Quand sécurité maritime rime avec sécurité juridique...

Règlement 530/2012 du Parlement européen et du Conseil du 23 juin 2012 relatif à l'introduction accélérée des prescriptions en matière de double coque ou de normes de conception équivalentes pour les pétroliers à simple coque.

En adoptant le règlement 530/2012, le législateur de l'Union vient de procéder à la refonte du règlement 417/2002 relatif à l'introduction accélérée des prescriptions en matière de double coque. Rappelons que la refonte s'inscrit dans une tendance plus générale, à savoir le programme « Mieux légiférer ». Cette technique consiste à modifier la législation existante tout en la codifiant dans un texte consolidé intégrant toutes les modifications précédentes. Adopté tout comme ses devanciers au titre de la politique commune des transports (art. 100 TFUE), cet instrument législatif relève du volet environnemental de cette politique. A l'instar des moutures précédentes, ce règlement n'a pas été conçu à Bruxelles. Il s'agit de la transcription de normes élaborées au sein de l'Organisation Maritime Internationale ; normes elles-mêmes adoptées suite à une initiative unilatérale des Etats-Unis dûe à l'accident de l'Exxon Valdez en 1989. Le législateur américain avait alors adopté l'« Oil Pollution Act » en 1990. Cette loi avait imposé des exigences de double coque aussi bien pour les pétroliers neufs que pour les pétroliers existants. En réaction, l'OMI avait amendé en 1992 la convention sur la prévention de la pollution par les navires (convention MARPOL). Afin de ne pas subir le contrecoup de ce mouvement normatif, l'Union européenne a alors adopté une série d'actes législatifs destinés à transcrire ces normes au sein de son ordre juridique. Ces différentes mesures adoptées depuis 2002 ont toutes pris la forme de règlements. Il apparaît, en effet, indispensable d'assurer l'application uniforme des règles internationales tant pour des motifs écononiques qu'écologiques. Dans la mesure où ce sont les Etats membres qui sont parties à la convention Marpol, le recours au vecteur juridique que constitue le règlement s'avère nécessaire.
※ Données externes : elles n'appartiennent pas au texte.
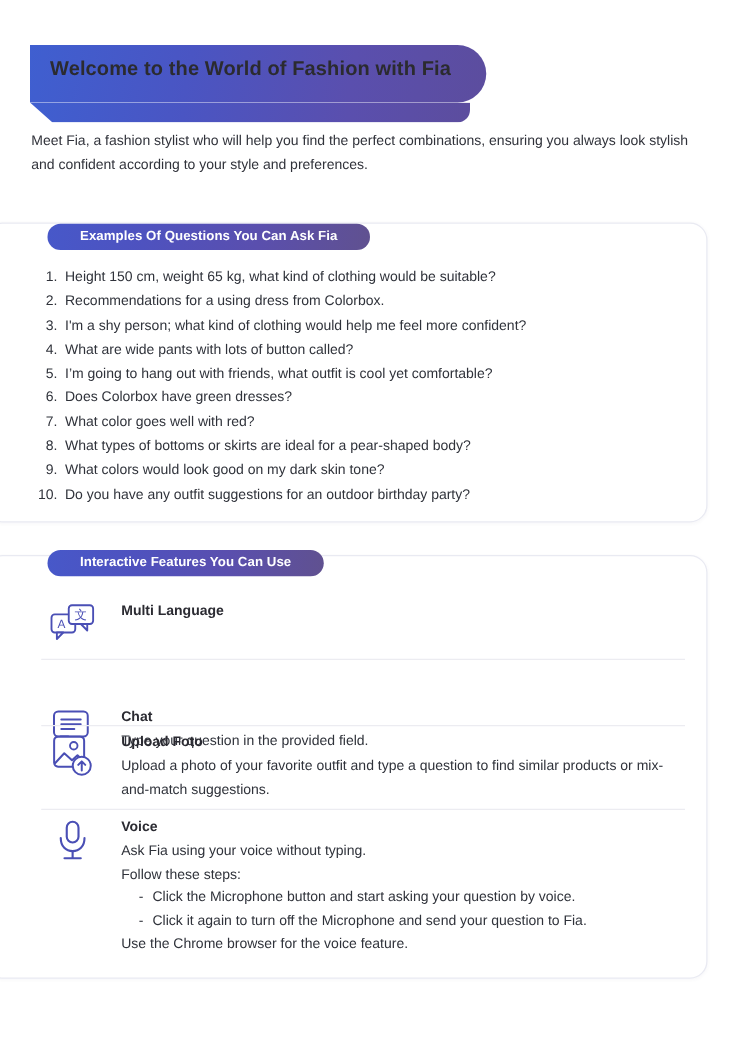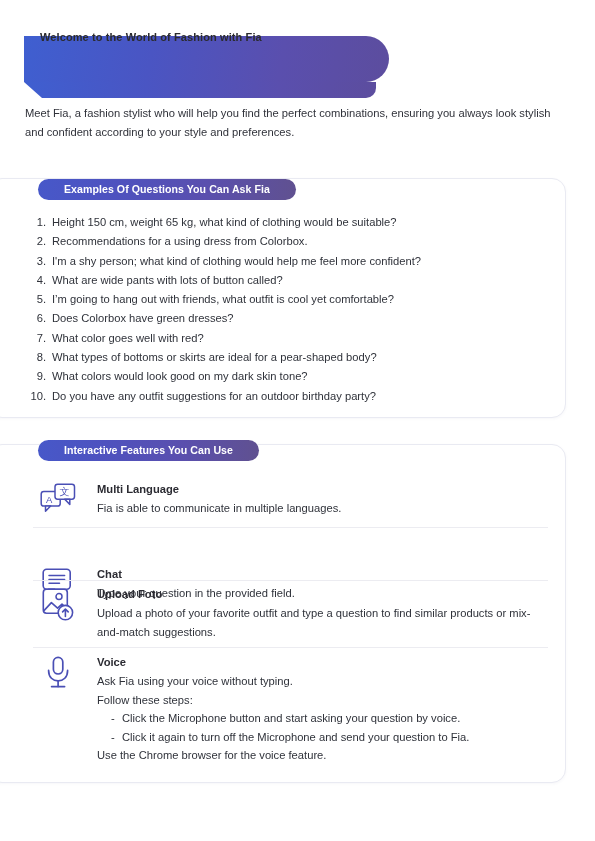"Welcome to the World of" .header-title { font-size: 11px -> 16px; top: 31px -> 47px }
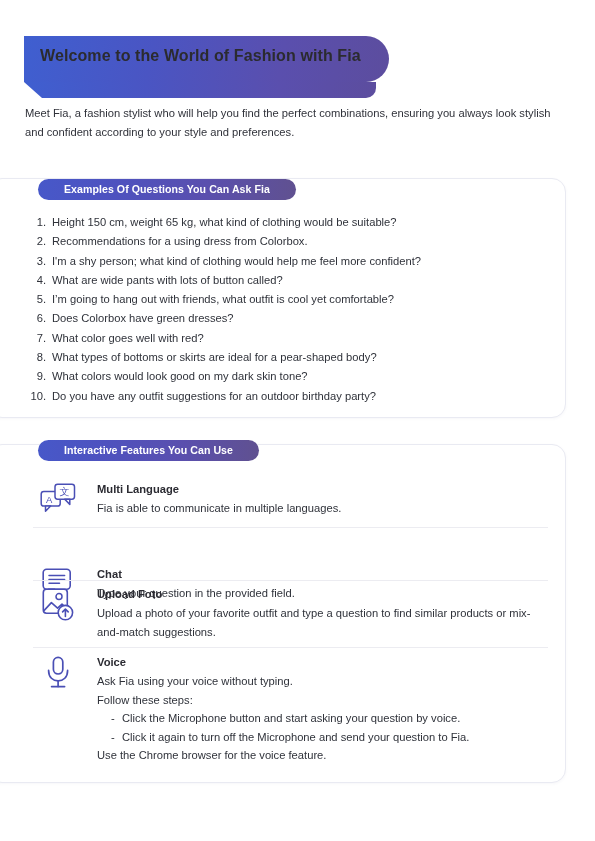"Fia is able to communicate" div.feature-desc { html: <div>Fia is able to communicate in multiple languages.</div> -> none }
Le règlement 530/2012 apporte plusieurs modifications. Tout d'abord, un nouveau programme de retrait accéléré est introduit. L'échéancier de retrait des pétroliers existants est déterminé en fonction de leur taille et de leur âge selon une technique qui n'est pas sans rappeler celle usitée par l'OACI pour le déclassement des aéronefs(article 4). Dans ce programme, les pétroliers sont classés en trois catégories. Par exception, l'exploitation des navires à coque simple peut être poursuivie à condition de satisfaire au système d'évaluation de l'état du navire (CAS). En vertu de ce système, l'Etat du pavillon doit délivrer une déclaration de conformité (article 6). Il s'agit de déceler les faiblesses structurelles des pétroliers âgés de plus de quinze ans. Cependant, il est loisible à chaque Etat d'interdire aux pétroliers bénéficiant de cette dérogation d'entrer dans les ports relevant de leur juridiction. De manière classique, une double dérogation est prévue au profit des navires à simple coque en difficulté ou nécessitant une réparation (article 8). Cette dernière faculté suppose l'absence de cargaison.